## WHAT IS REQUIRED:
Your answer should be an exact copy of all the entries, free of pictures.

RECORD SET section start

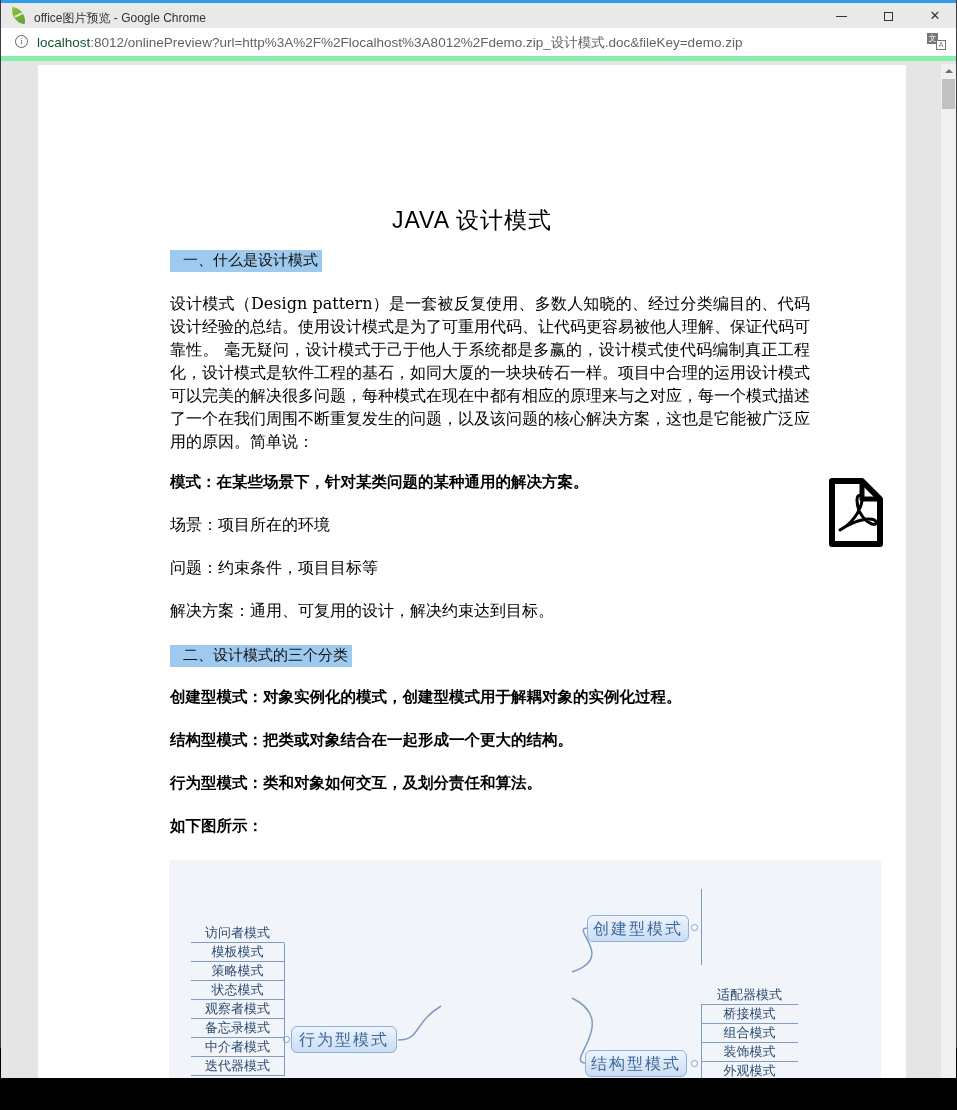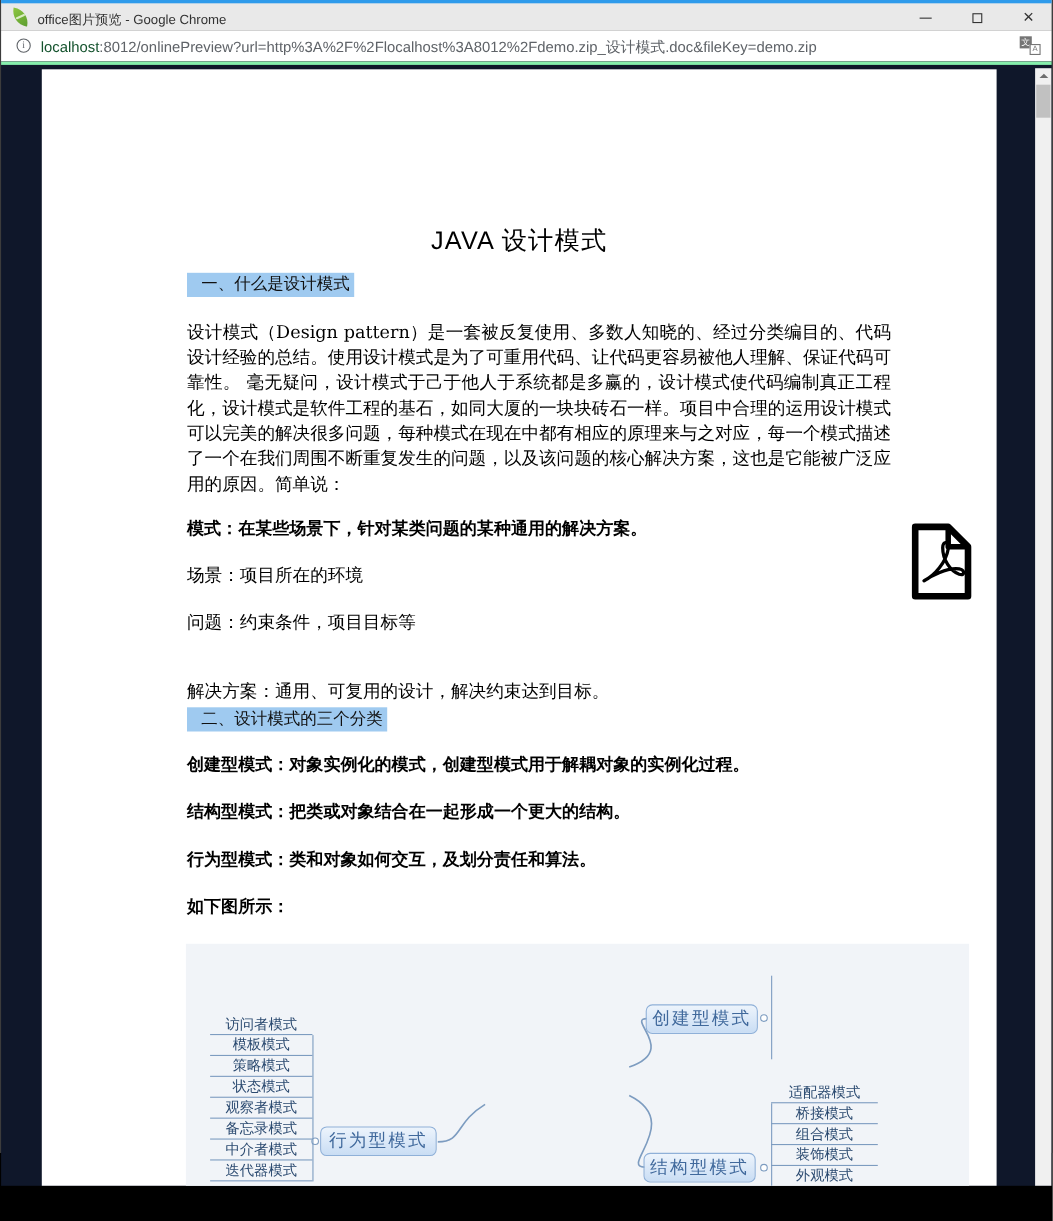--- a/index.html
+++ b/index.html
@@ -39,7 +39,7 @@
 
   
   .content { position:absolute; left:0; top:56px; width:955px; height:1022px;
-             background:#0f172a; border-top:3px solid #86efac; overflow:hidden; }
+             background:#e5e5e5; border-top:5px solid #86efac; overflow:hidden; }
   .page { position:absolute; left:37px; top:4px; width:868px; height:1100px; background:#fff; }
 
   .scrollbar { position:absolute; left:940px; top:3px; width:15px; height:1019px; background:#f0f0f0; }

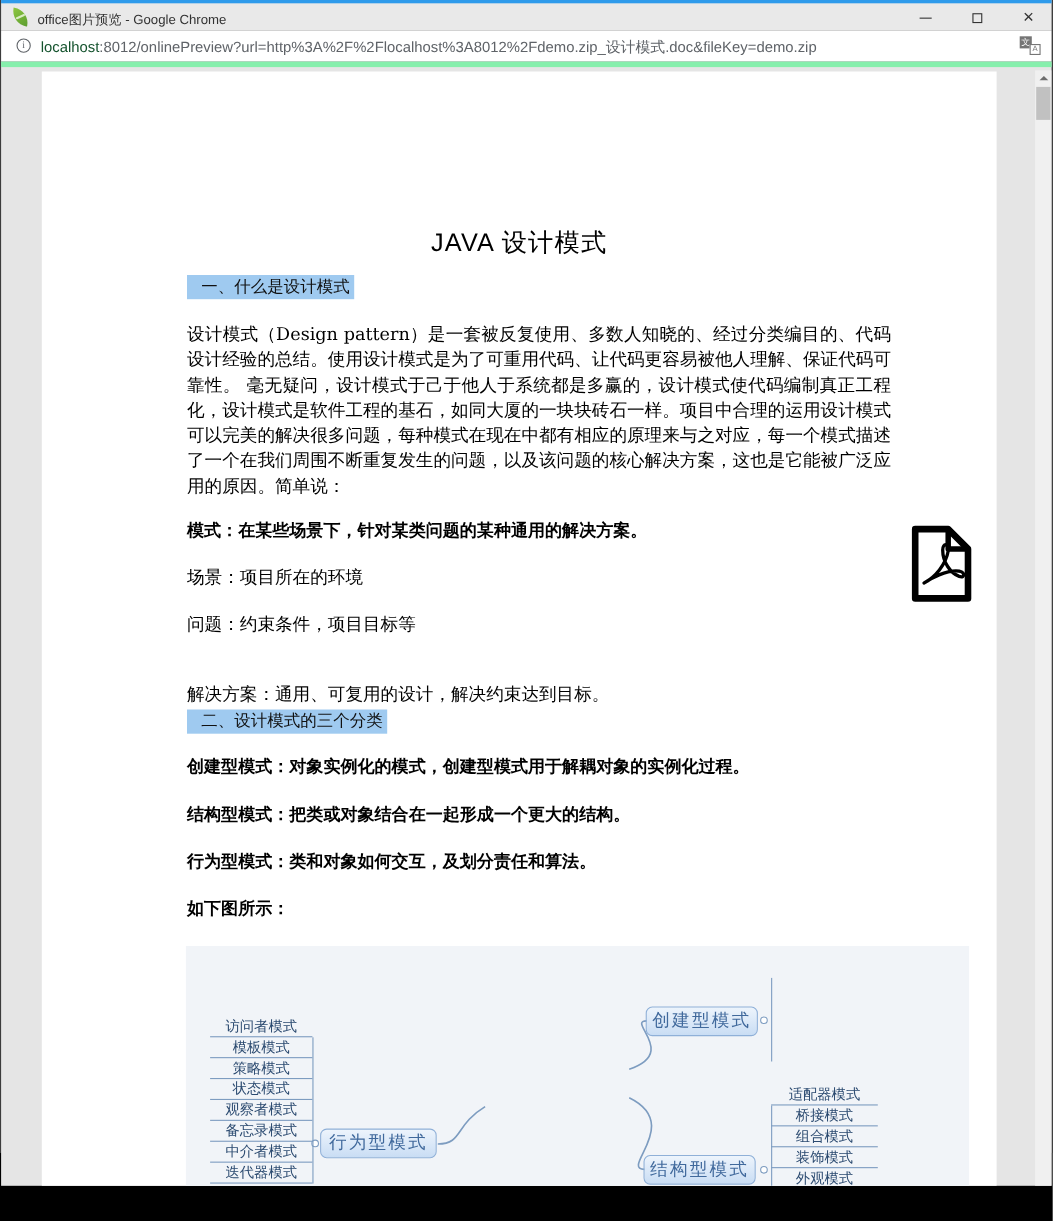--- a/index.html
+++ b/index.html
@@ -62,7 +62,7 @@
           font-family:"DejaVu Serif","Liberation Serif",serif; }
   .bold { position:absolute; left:132px; font-size:15.5px; color:#000; font-weight:700;
           font-family:"Liberation Sans",sans-serif; }
-  .b-pattern { top:407px; } .l-scene { top:450px; } .l-problem { top:493px; } .l-solution { top:536px;margin-top:20px; }
+  .b-pattern { top:407px; } .l-scene { top:450px; } .l-problem { top:493px; } .l-solution { top:536px; }
   .b-creational { top:622px; } .b-structural { top:665px; } .b-behavioral { top:708px; }
   .b-figure { top:751px; }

RECORD SET section end

## RESPONSE AREA:
--- a/index.html
+++ b/index.html
@@ -39,7 +39,7 @@
 
   
   .content { position:absolute; left:0; top:56px; width:955px; height:1022px;
-             background:#0f172a; border-top:3px solid #86efac; overflow:hidden; }
+             background:#e5e5e5; border-top:5px solid #86efac; overflow:hidden; }
   .page { position:absolute; left:37px; top:4px; width:868px; height:1100px; background:#fff; }
 
   .scrollbar { position:absolute; left:940px; top:3px; width:15px; height:1019px; background:#f0f0f0; }

--- a/index.html
+++ b/index.html
@@ -62,7 +62,7 @@
           font-family:"DejaVu Serif","Liberation Serif",serif; }
   .bold { position:absolute; left:132px; font-size:15.5px; color:#000; font-weight:700;
           font-family:"Liberation Sans",sans-serif; }
-  .b-pattern { top:407px; } .l-scene { top:450px; } .l-problem { top:493px; } .l-solution { top:536px;margin-top:20px; }
+  .b-pattern { top:407px; } .l-scene { top:450px; } .l-problem { top:493px; } .l-solution { top:536px; }
   .b-creational { top:622px; } .b-structural { top:665px; } .b-behavioral { top:708px; }
   .b-figure { top:751px; }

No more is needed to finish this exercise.